I fattori di rischio sugli esiti psicologici della quarantena e i disturbi ad essa associati sembrano evidenziare una cosa fra le altre: che un approccio esclusivamente coercitivo e basato sulla paura può rivelarsi limitato nella su efficacia a lungo termine. Perché questo?

 

Anzitutto, come molti studi in psicologia della Salute evidenziano da tempo, le persone adottano più efficacemente comportamenti protettivi per la salute (compreso rispettare le restrizioni imposte da un periodo di quarantena) se da meri “ordini” cui obbedire diventano degli atti di responsabilità e scelta individuale.
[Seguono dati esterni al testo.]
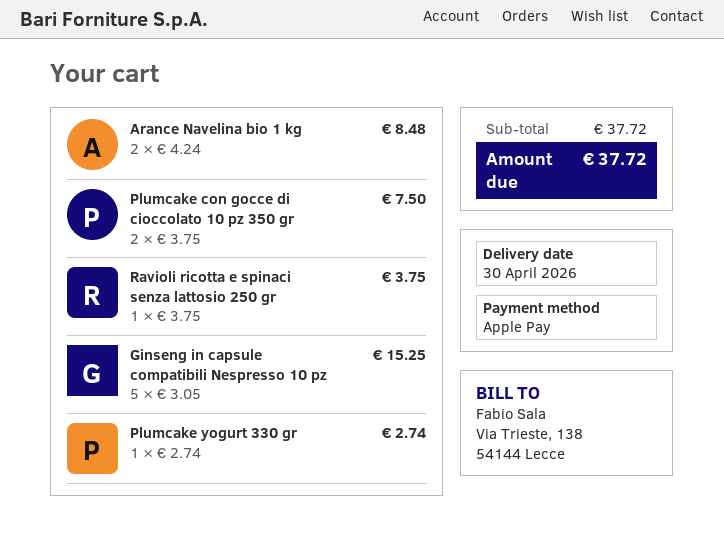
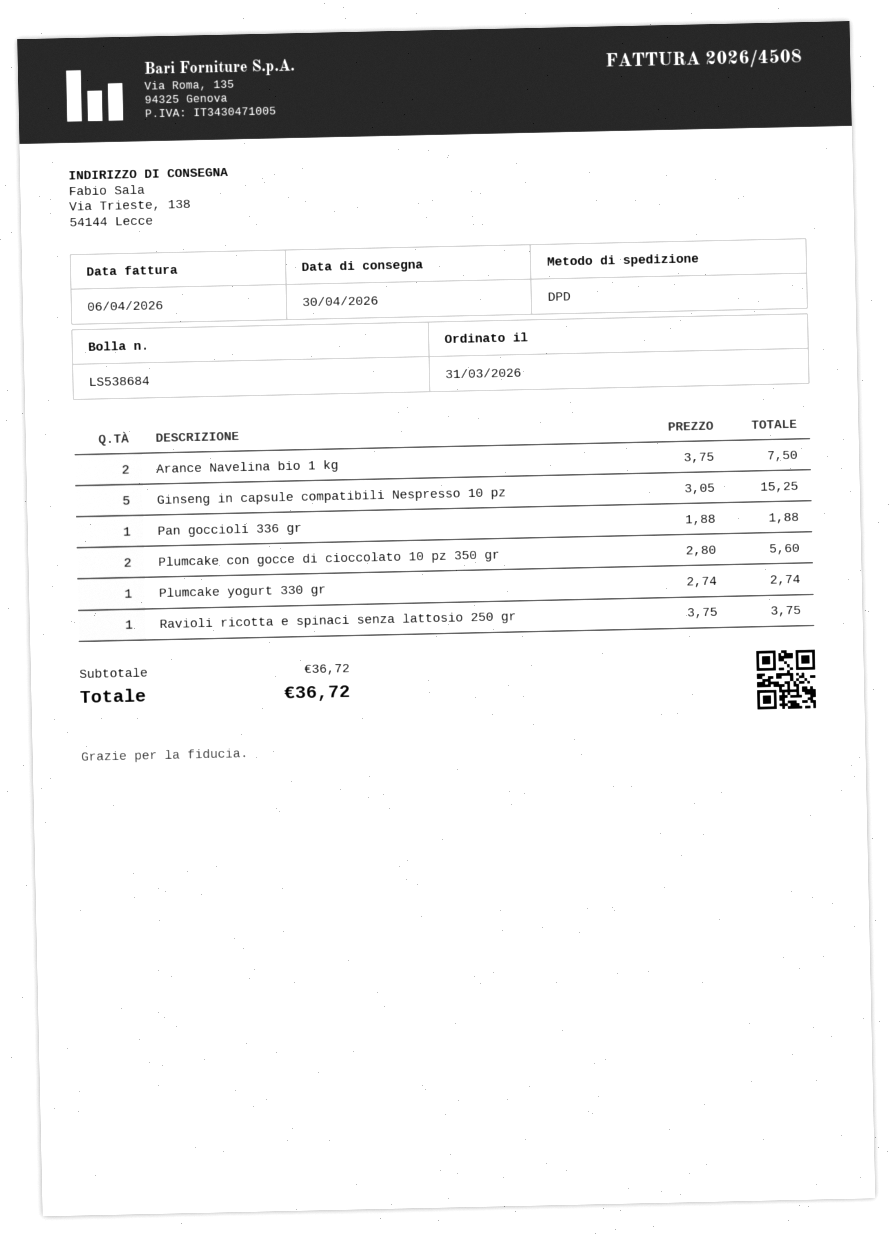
Arance Navelina bio 1 kg: 2 x 4.24 = 8.48 -> 2 x 3.75 = 7.50
Plumcake con gocce di cioccolato 10 pz 350 gr: 2 x 3.75 = 7.50 -> 2 x 2.80 = 5.60
Pan goccioli 336 gr: none -> 1 x 1.88 = 1.88
subtotal: 37.72 -> 36.72
total: 37.72 -> 36.72

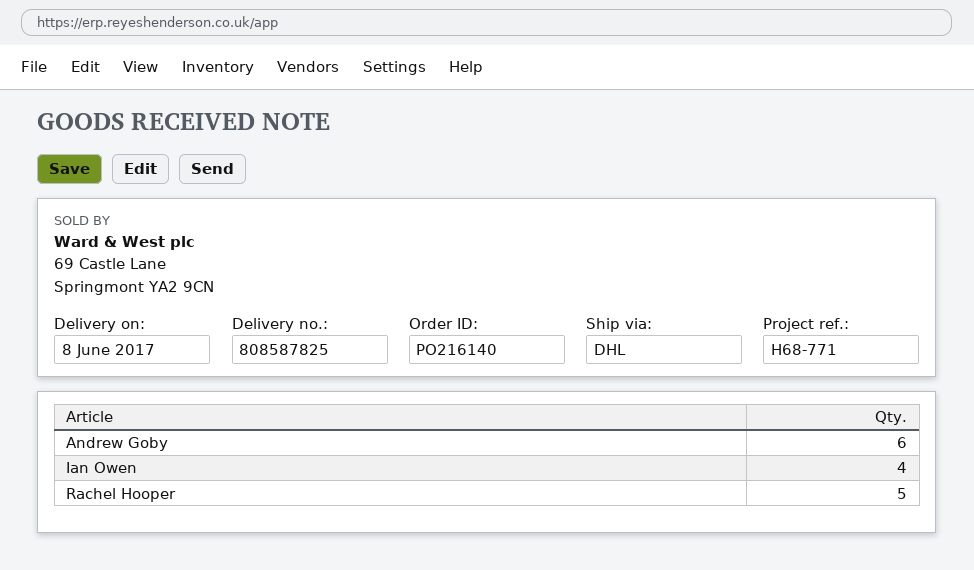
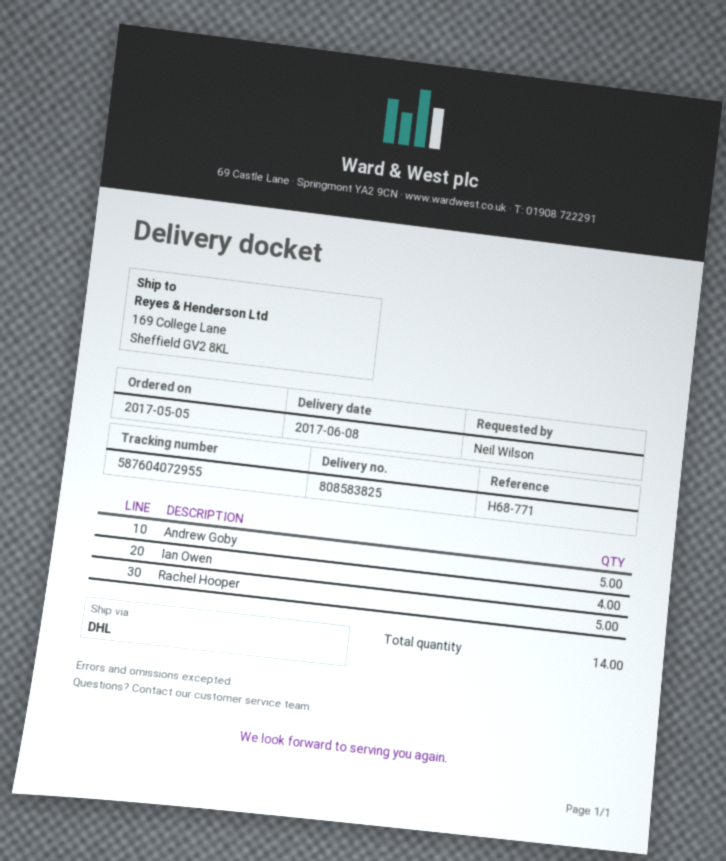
delivery note number: 808587825 -> 808583825
Andrew Goby: 6 -> 5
Affinché ciò possa avvenire – e in questo concorda da review in questione – è fondamentale anzitutto che le persone possano avere accesso ad informazioni chiare e attendibili (il fenomeno dell’infodemia ci evidenzia quanto ciò a volte sia difficile) che le mettano in condizione di comprendere la reale utilità dei sacrifici adottati.

 

In primo luogo quindi, le persone adottano dei cambiamenti nel loro stile di vita (permanentemente o temporaneamente come in questo caso) non perché viene semplicemente detto loro di farlo, ma nella misura in cui ne condividono effettivamente i vantaggi, questo le rende protagonisti attivi, e non esecutori passivi, del cambiamento.

 

In secondo luogo, le persone accettano certi comportamenti ritenuti utili per proteggere la salute (propria o di altri) anche nella misura in cui sentono di poter essere in grado di metterli in pratica e mantenerli nel tempo. 

 

Gli stessi Autori dello studio in questione sottolineano come sia importante per le persone in isolamento, non solo avere informazioni chiare su quello che succede, ma anche poter contare su sostegni affidabili in termini economici e di generi di prima necessità.

 

Diversamente si alimenta un conflitto nella mente delle persone dove la salute rischia di apparire come un bene in mutua esclusione con la sussistenza economica e sociale alimentando possibili comportamenti contraddittori, ansia e stress

 

Il rischio, in questi casi, è che qualunque cosa una persona faccia (privilegiare le restrizioni o derogarvi parzialmente per preservare necessità lavorative ad esempio) si senta sempre dalla parte “sbagliata” e viva comunque un senso di pericolo per la propria sopravvivenza (fisica o psicologica, nel breve o lungo periodo).

 

La solidarietà che fa la differenza

Le persone, insomma, posono sviluppare una certa capacità di resilienza e cooperazione, anche a misure restrittive come quella di quarantena, soprattutto nella misura in cui ne condividono l’utilità, sentono di avere il potere quindi di contribuire concretamente, con i loro comportamenti, a cambiare le cose sia per sé che per gli altri. 

 

Gli esseri umani, in altre parole, sono disposti anche a modificare i propri stili di vita, facendo dei sacrifici, ma possono farlo, mantenendosi psicologicamente sani, soprattutto se percepiscono che questi comportamenti sono validi e in grado di far sentire loro stessi utili ed efficaci nell’essere parte attiva del contrasto all’epidemia.

 

In tal senso, ricordano gli Autori, anche le nuove tecnologie e i social network possono risultare una risorsa importante per mantenere i propri contatti sociali, contribuire a veicolare corrette informazioni (che possibilmente includano anche notizie “positive” relative ad esempio anche ai casi di guarigione) e atteggiamento prosociali (anziché di odio e stigmatizzazione) verso gli altri.

 

Insomma, dalla tastiera del proprio smartphone o pc ognuno può avere una responsabilità/possibilità molto più grande di quanto creda per fare la differenza.